How do I obtain the "final" standard deviation from a series of values containing individual (also null) SD values?

162 Views Asked by At

I have a list of values, say:

AVGprice SDprice count year
10          3      5   1999
20          2      3   2000
30          8      20  2001 
40        undef    1   2002

where AVGprice is the average of a certain price and SD its respective standard deviation for that particular year. Count represents the number of occurrences.

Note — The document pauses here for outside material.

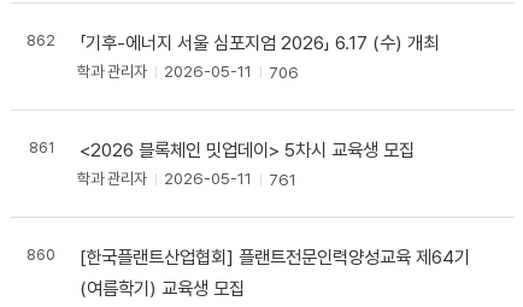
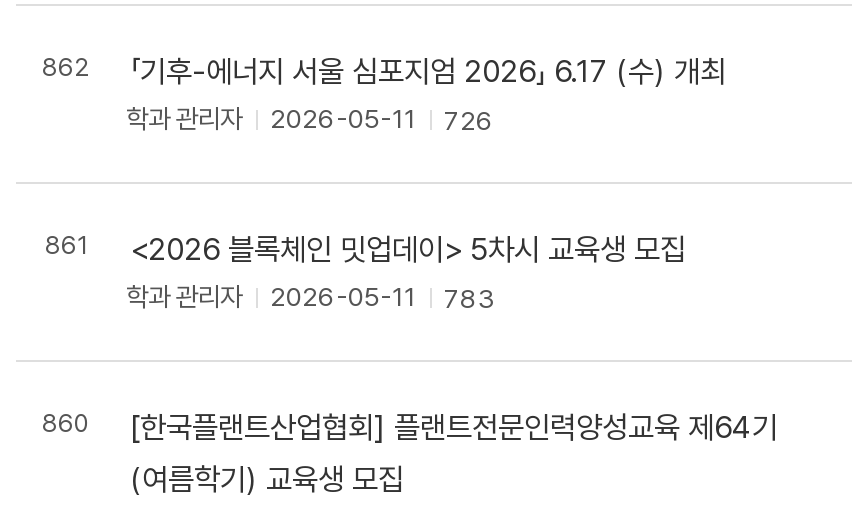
[77,61,299,82] 학과 관리자 2026-05-11 706 -> [126,102,494,136] 학과 관리자 2026-05-11 726
[77,169,296,189] 학과 관리자 2026-05-11 761 -> [126,280,494,314] 학과 관리자 2026-05-11 783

What's the best way to calculate the final AVGprice and SDprice for the whole period 1999-2002? For the former, I'd say a weighted average will do, but I am not sure about the final standard deviation - specially because of the undefined value.

1

There are 1 best solutions below

2
On BEST ANSWER

Let's work it out for the case of splicing together two data sets of size $n_x,n_y$. This generalizes easily enough. You have the averages $\overline{x},\overline{y}$ and the standard deviations $s_x,s_y$. The overall average is easy to compute: as you noticed it is just $\frac{n_x \overline{x}+n_y \overline{y}}{n_x+n_y}$.

For the standard deviations, we may write them as

$$s_x=\left ( \frac{1}{n_x-1} \left ( \sum_{i=1}^{n_x} x_i^2 - n_x \overline{x}^2 \right ) \right )^{1/2}$$

and similar for $s_y$. You can rearrange this to solve for $\sum_{i=1}^{n_x} x_i^2$:

$$\sum_{i=1}^{n_x} x_i^2 = (n_x-1) s_x^2 + n_x \overline{x}^2.$$

Now let's concatenate the data sets into a single one $z$ of size $n_x+n_y$. We want to get

$$s_z=\left ( \frac{1}{n_z-1} \left ( \sum_{i=1}^{n_z} z_i^2 - n_z \overline{z}^2 \right ) \right )^{1/2}.$$

We know $\overline{z}$ and $n_z$ already. For the sum of the squares, we can combine the two sums of squares that we already have to get

$$\sum_{i=1}^{n_x+n_y} z_i^2 = \sum_{i=1}^{n_x} x_i^2+\sum_{i=1}^{n_y} y_i^2=(n_x-1)s_x^2+n_x\overline{x}^2+(n_y-1)s_y^2+n_y\overline{y}^2.$$

So:

$$s_z = \left ( \frac{1}{n_z-1} \left ( (n_x-1) s_x^2+n_x\overline{x}^2+(n_y-1)s_y^2+n_y\overline{y}^2 - n_z \overline{z}^2 \right ) \right )^{1/2}.$$

This formula can be written in a slightly more revealing (but less efficient) way:

$$s_z = \left ( \frac{1}{n_z-1} \left ( (n_x-1) s_x^2+(n_y-1)s_y^2+n_x \left ( \overline{x}^2-\overline{z}^2 \right )+n_y \left ( \overline{y}^2-\overline{z}^2 \right ) \right ) \right )^{1/2}.$$

This says that the standard deviation of the overall data set comes from variations "within" the individual data sets, as well as from discrepancies between the mean of the overall data set and the means of the individual data sets.

As for the issue of one of your data sets having just one point in it, work out what it does to $\sum_i z_i^2$ and $\overline{z}$ and proceed accordingly.